Next, we'll create pandas DataFrame from our dataset, and show a preview of it using the Data Table Display.

In [None]:
web_pages = pd.read_csv(dataset, compression="gzip", skipinitialspace=True)
web_pages

## Text Analysis

Next, we'll do some basic text analysis with our `web_pages` DataFrame with `nltk` and`spaCy`, and end with a word cloud.


In [None]:
import re

import nltk

In [None]:
nltk.download("punkt")
nltk.download("stopwords")
nltk.download("wordnet")

In [None]:
from nltk.corpus import stopwords
from nltk.stem.snowball import SnowballStemmer
from nltk.stem.wordnet import WordNetLemmatizer
from nltk.tokenize import sent_tokenize, word_tokenize

We'll drop the `NaN` values in our DataFrame to clean things up a bit.

In [None]:
web_pages = web_pages.dropna()
web_pages

We need to set the [`mode.chained_assignment`](https://pandas.pydata.org/docs/user_guide/options.html?highlight=chained_assignment) to `None` now to silence some exception errors that will come up.

In [None]:
pd.options.mode.chained_assignment = None

Next, we'll setup a tokenizer which will split on words, and create a new column which is the tokenized text.

In [None]:
tokenizer = nltk.RegexpTokenizer(r"\w+")

In [None]:
web_pages["content_tokenized"] = web_pages["content"].map(tokenizer.tokenize)

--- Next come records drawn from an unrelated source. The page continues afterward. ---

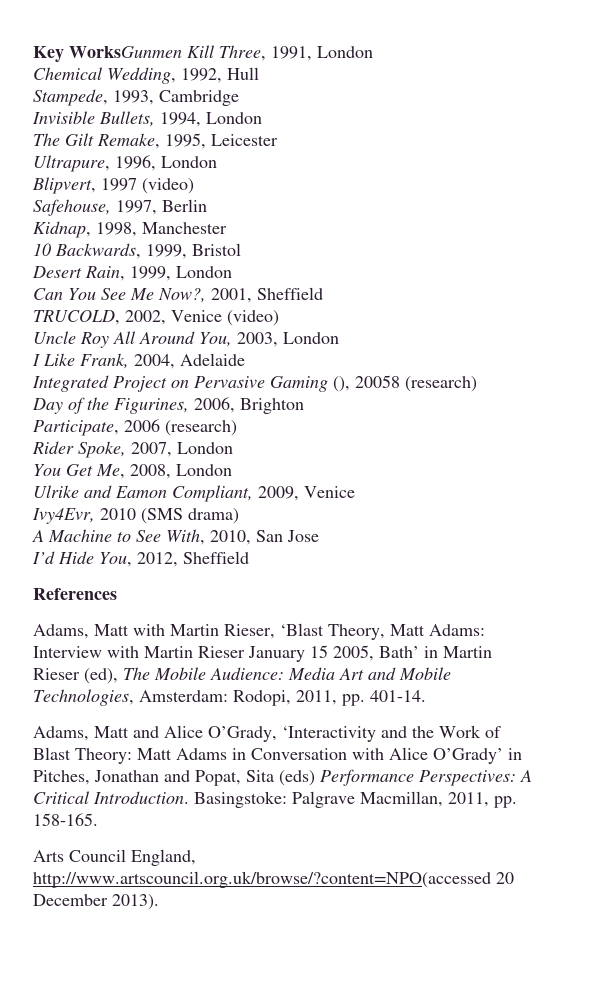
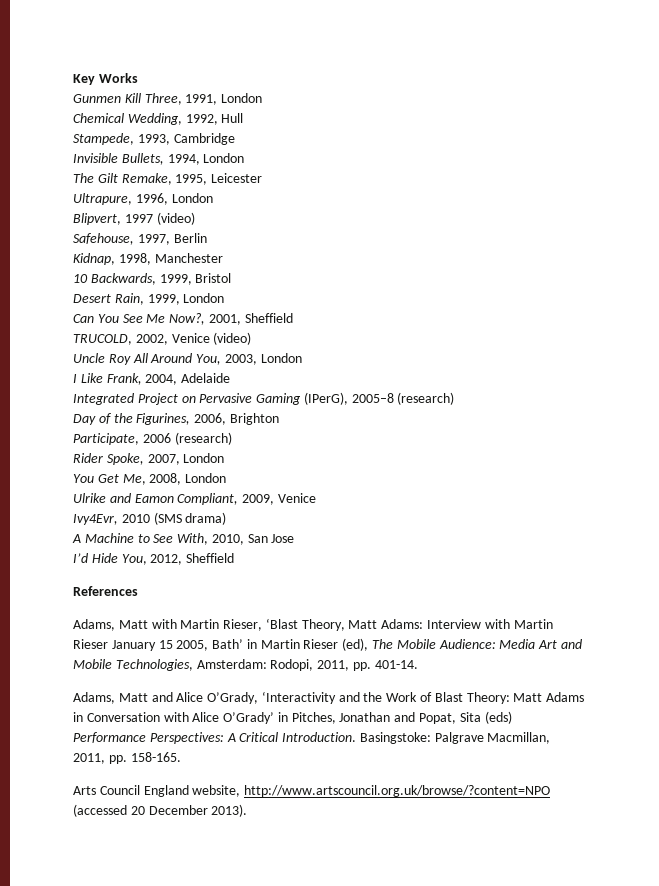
- Key WorksGunmen Kill Three, 1991, London
+ Key Works
+ Gunmen Kill Three, 1991, London
- Integrated Project on Pervasive Gaming (), 20058 (research)
+ Integrated Project on Pervasive Gaming (IPerG), 2005–8 (research)
- Arts Council England, http://www.artscouncil.org.uk/browse/?content=NPO(accessed 20 December 2013).
+ Arts Council England website, http://www.artscouncil.org.uk/browse/?content=NPO (accessed 20 December 2013).

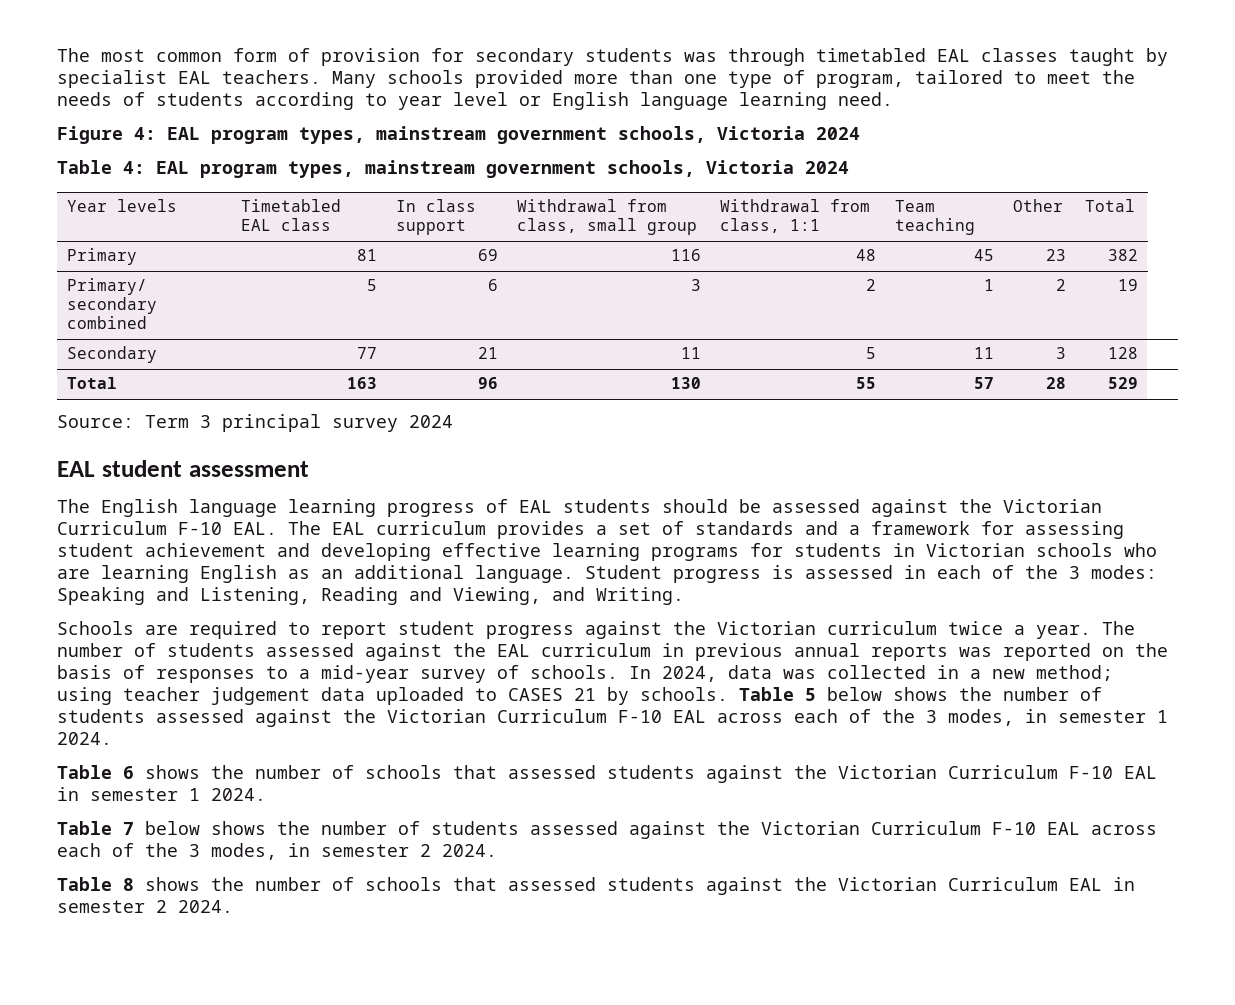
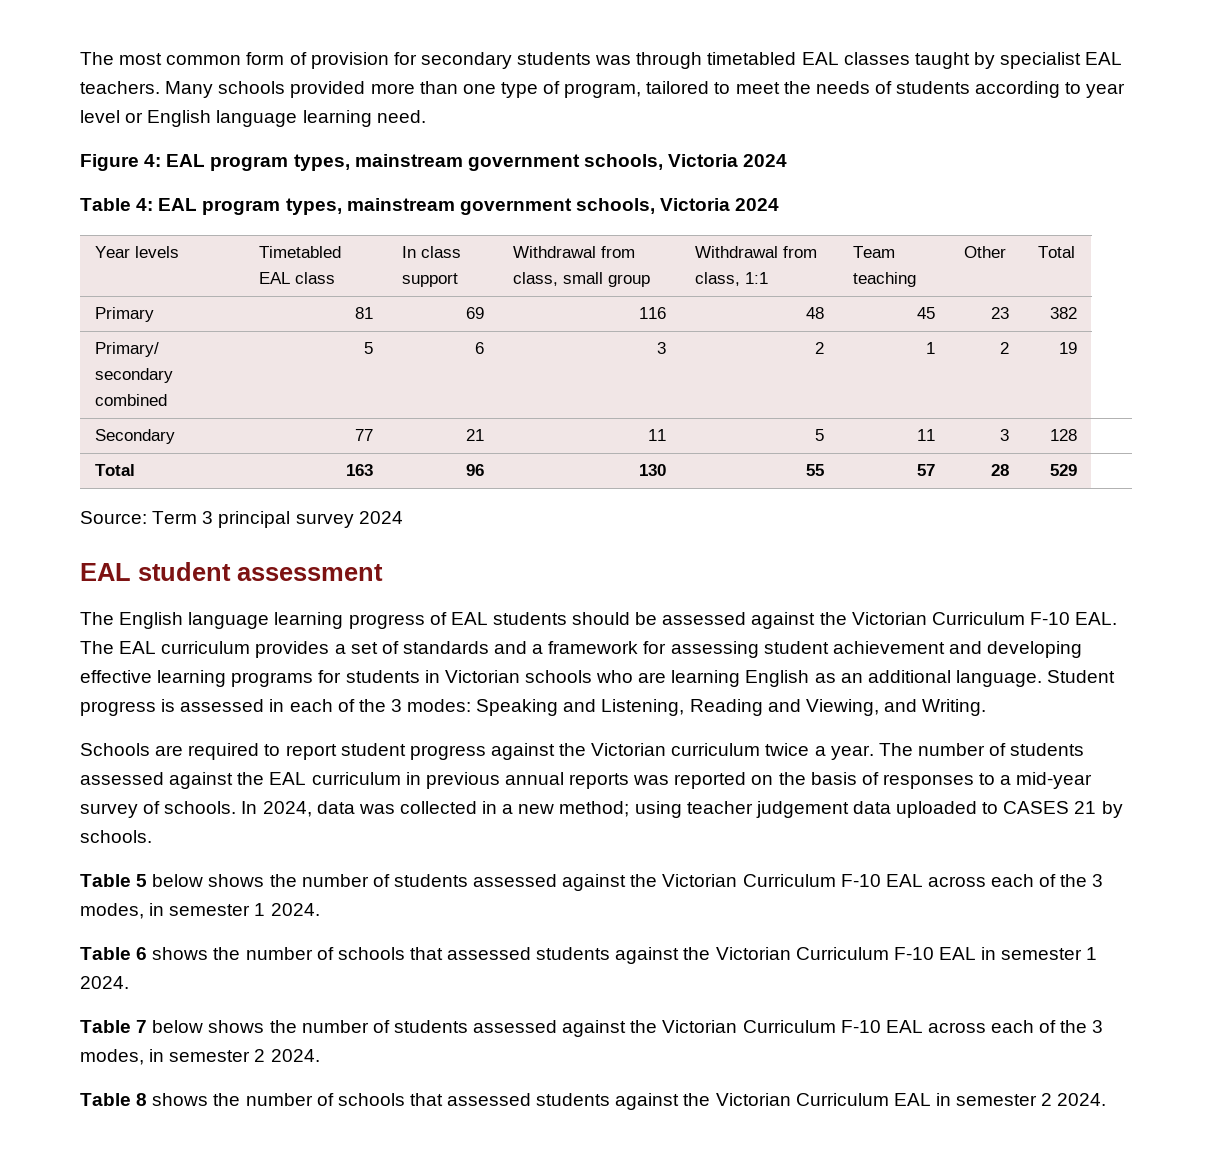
- In 2024, data was collected in a new method; using teacher judgement data uploaded to CASES 21 by schools. Table 5 below shows the number of students assessed against the Victorian Curriculum F-10 EAL across each of the 3 modes, in semester 1 2024.
+ In 2024, data was collected in a new method; using teacher judgement data uploaded to CASES 21 by schools.
+ Table 5 below shows the number of students assessed against the Victorian Curriculum F-10 EAL across each of the 3 modes, in semester 1 2024.

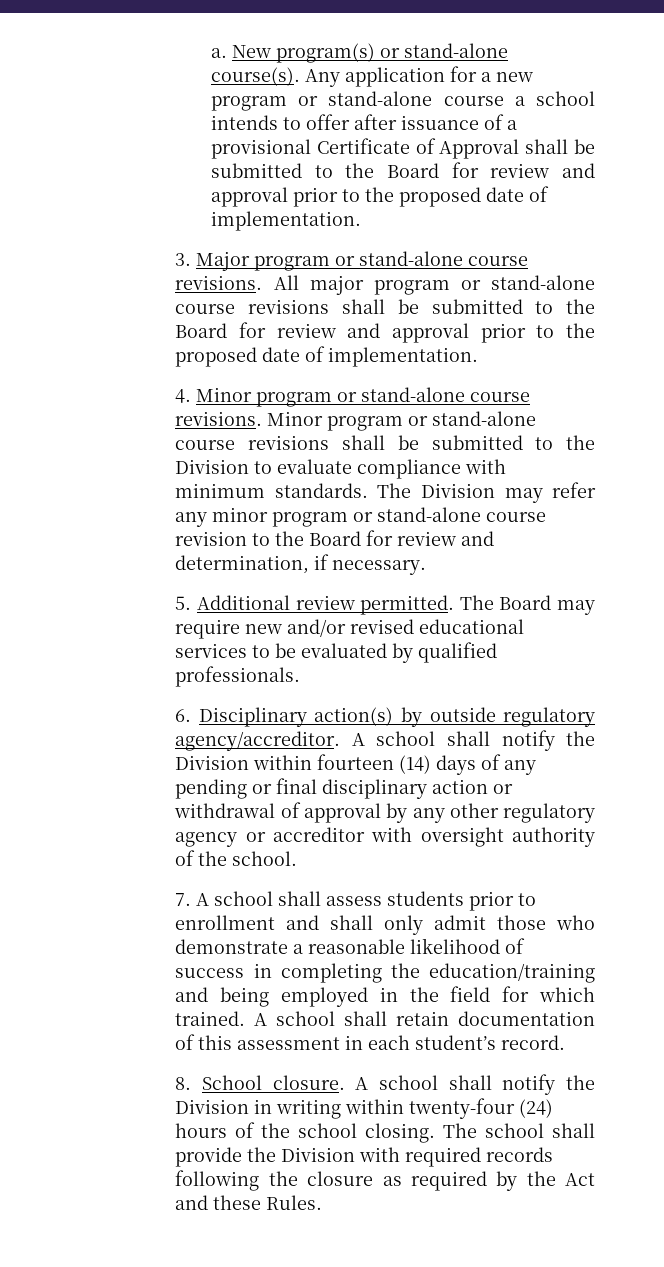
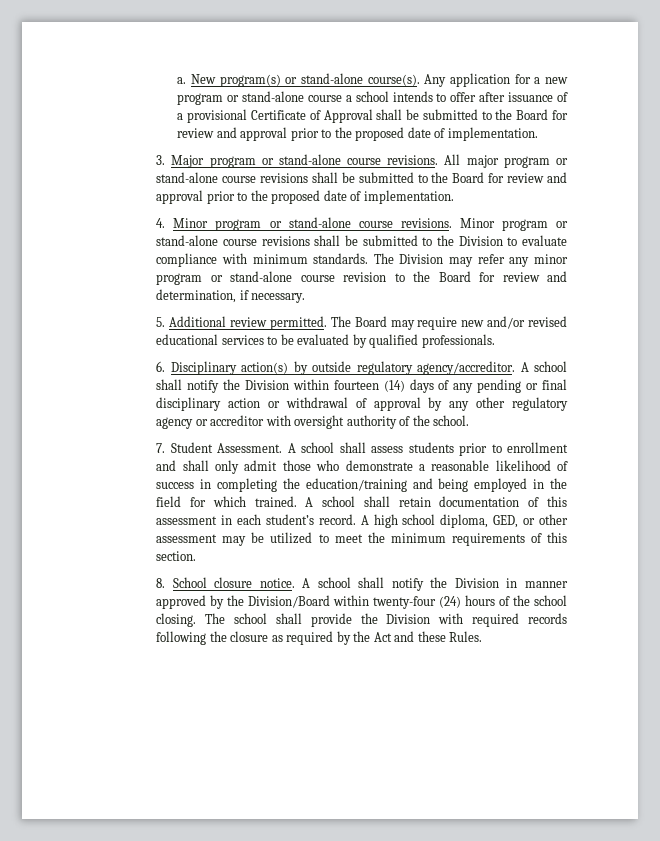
- 7. A school shall assess students prior to enrollment and shall only admit those who demonstrate a reasonable likelihood of success in completing the education/training and being employed in the field for which trained.
+ 7. Student Assessment. A school shall assess students prior to enrollment and shall only admit those who demonstrate a reasonable likelihood of success in completing the education/training and being employed in the field for which trained.
+ A high school diploma, GED, or other assessment may be utilized to meet the minimum requirements of this section.
- 8. School closure.
+ 8. School closure notice.
- A school shall notify the Division in writing within twenty-four (24) hours of the school closing.
+ A school shall notify the Division in manner approved by the Division/Board within twenty-four (24) hours of the school closing.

Now well create a column with the tokenized value count.

In [None]:
web_pages["content_tokens"] = web_pages["content_tokenized"].apply(lambda x: len(x))

### Basic word count statistics with pandas!

Now we can use the power of pandas [Statisitcal functions](https://pandas.pydata.org/docs/user_guide/computation.html) to show us some basic statistics about the tokens.

**Mean**

In [None]:
web_pages["content_tokens"].mean()

**Standard deviation**


In [None]:
web_pages["content_tokens"].std()

**Max**

In [None]:
web_pages["content_tokens"].max()

**Min**

In [None]:
web_pages["content_tokens"].min()

### Pages with most words

Let's create a bar chart that shows the pages with the most words. Here we can see the power of pandas at work, in terms of both analysis and visualization.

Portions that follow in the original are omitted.